About Magyar Kétfarkú Kutya Párt (Hungarian Two-tailed Dog Party)

The Hungarian Two-tailed Dog Party (MKKP) is a creative group interested in political and social issues. We aim to do things which actually produce results, instead of responding to “who said this and who did that”. We are trying to raise awareness in a way that people would laugh at the problems instead of getting frustrated about them. We have decided that we will not get heart attacks from hopelessness, but instead will try to do nice, funny and/or useful things.

There are fundamental problems or issues that we are unable to solve unless we win an election. Of course we could keep repeating the usual and obvious statements about healthcare or education problems, but that would not accomplish anything and will further decrease public morale. So we’re leaving that to other parties.

Regarding other issues, we try to catch the attention of local governments, and try to make them solve local problems – it’s their job, after all. We have noticed that if we start dealing with these local problems, the responsible people often realize that they should actually do their job. If we redecorate piles of trash left on the streets, they are moved immediately. If we paint on the broken sidewalk, it gets mended. These all happened actually. We also fix things regularly by ourselves: we have built several bus stops, and if it comes to an unusable wooden bridge or a faded crosswalk, we also do not hesitate to grab tools.
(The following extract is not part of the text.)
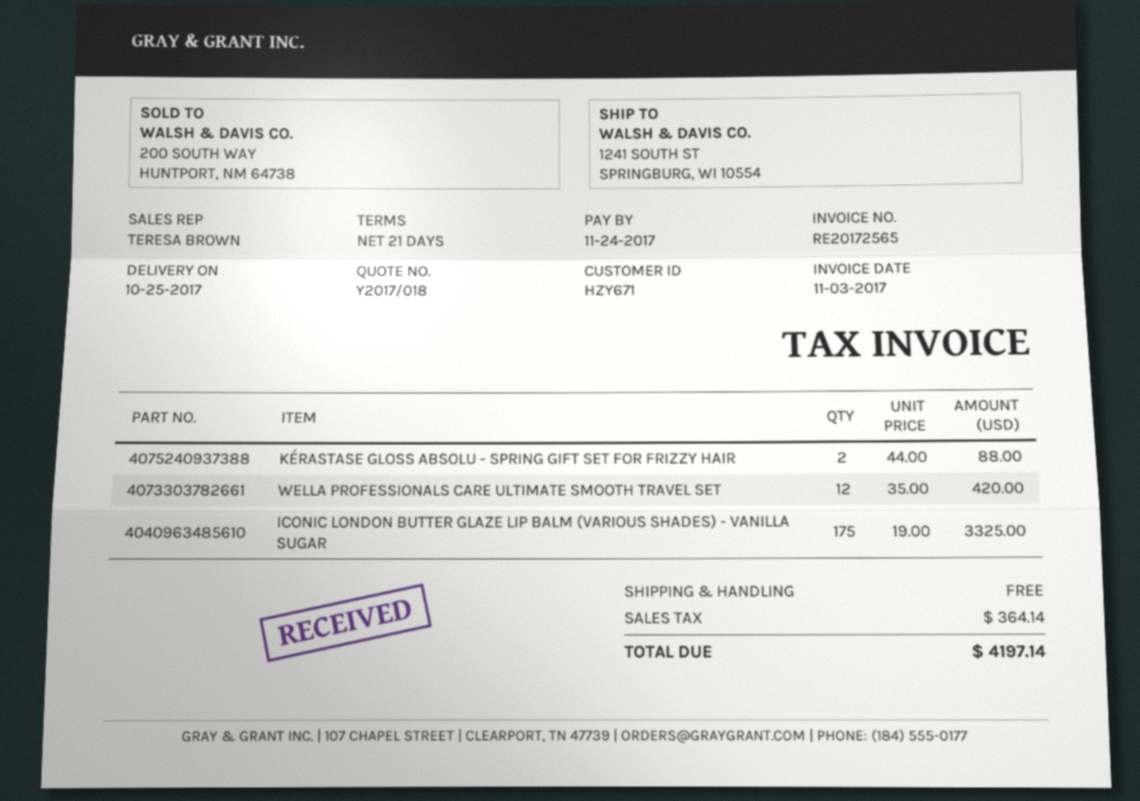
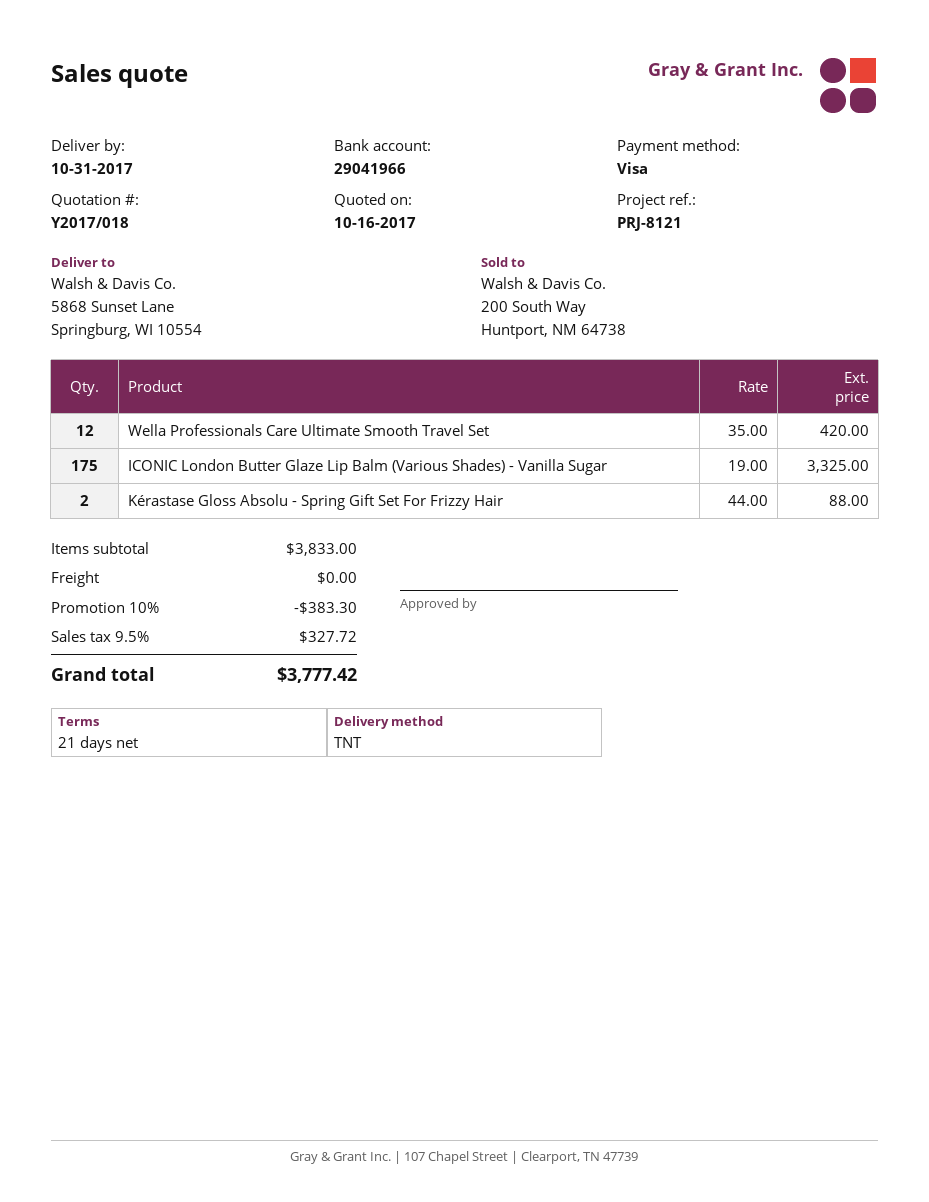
delivery date: 2017-10-25 -> 2017-10-31
ship to: 1241 SOUTH ST, SPRINGBURG, WI 10554 -> 5868 Sunset Lane, Springburg, WI 10554
discount: none -> 10% = 383.30
tax: 364.14 -> 327.72
total: 4197.14 -> 3777.42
So far we took donation packages to Ukraine twice: in April 2022 to the hospital of Berehove in the amount of HUF 8 million (about 21.000 EUR), and in September to the war zone in the amount of HUF 600.000 (~1500 EUR).
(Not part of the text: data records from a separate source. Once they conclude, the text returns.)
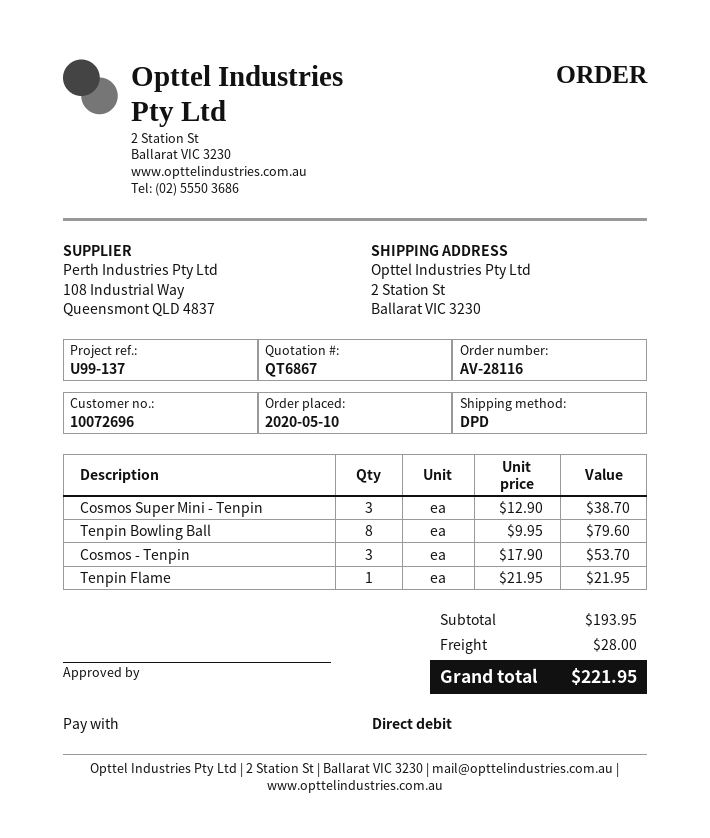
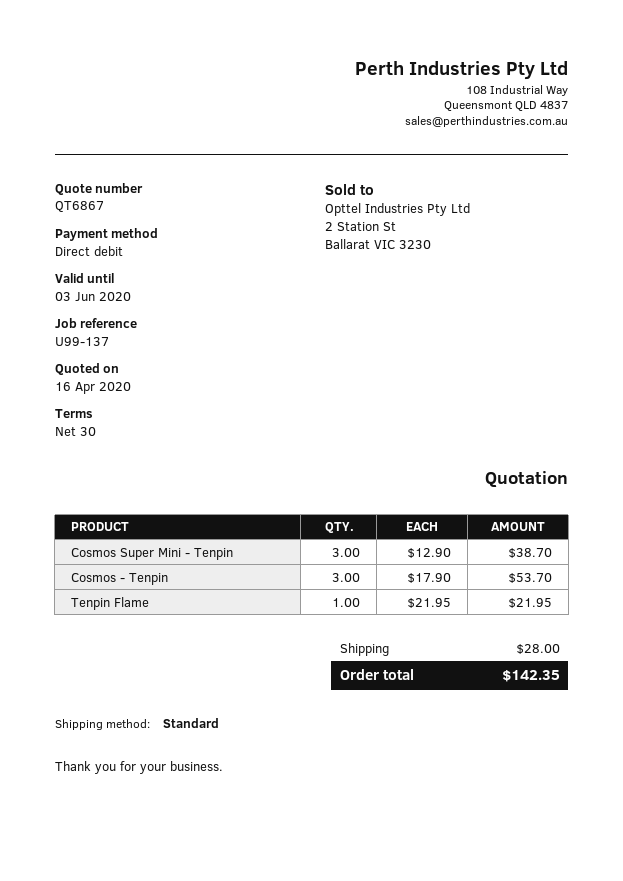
shipping method: DPD -> standard
Tenpin Bowling Ball: 8 x 9.95 = 79.60 -> none
total: 221.95 -> 142.35

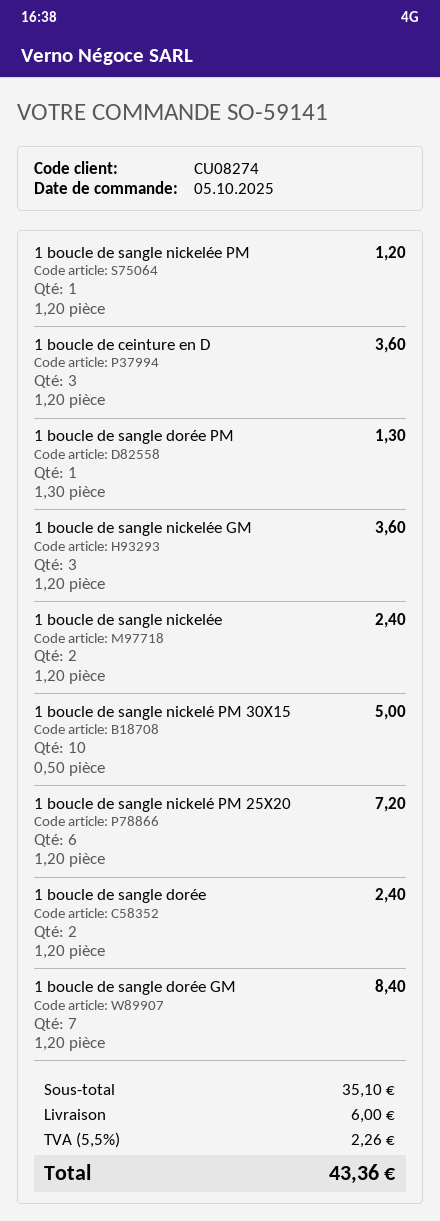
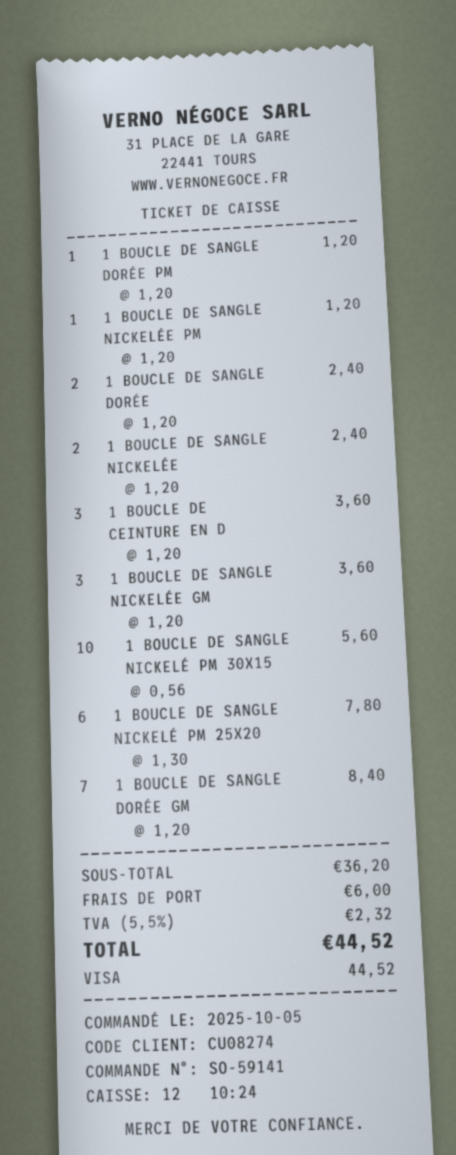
1 boucle de sangle dorée PM: 1 x 1.30 = 1.30 -> 1 x 1.20 = 1.20
1 boucle de sangle nickelé PM 30X15: 10 x 0.50 = 5.00 -> 10 x 0.56 = 5.60
1 boucle de sangle nickelé PM 25X20: 6 x 1.20 = 7.20 -> 6 x 1.30 = 7.80
subtotal: 35.10 -> 36.20
tax: 5.5% = 2.26 -> 5.5% = 2.32
total: 43.36 -> 44.52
With the help of many volunteers, we operated a Help Tent for 133 days in Budapest last spring, in front of a train station where most people arrived from Ukraine. Among other things, we collected and distributed donations of cleaning products, food and clothing, and we also organized accommodation for the refugees. In total, we have helped many thousands of people.

After we had to close the Help Tent, we collected donations for another two months at a nearby place, from which we provided nearly 400 families with food and toiletries. In addition, we accommodated at least a hundred refugees in the community center of a high school until September. We have also organized several events where we distributed clothes and food to refugees and homeless people.

We would gladly work with any civil organization who are equally enthusiastic about solving problems and helping those who are in need.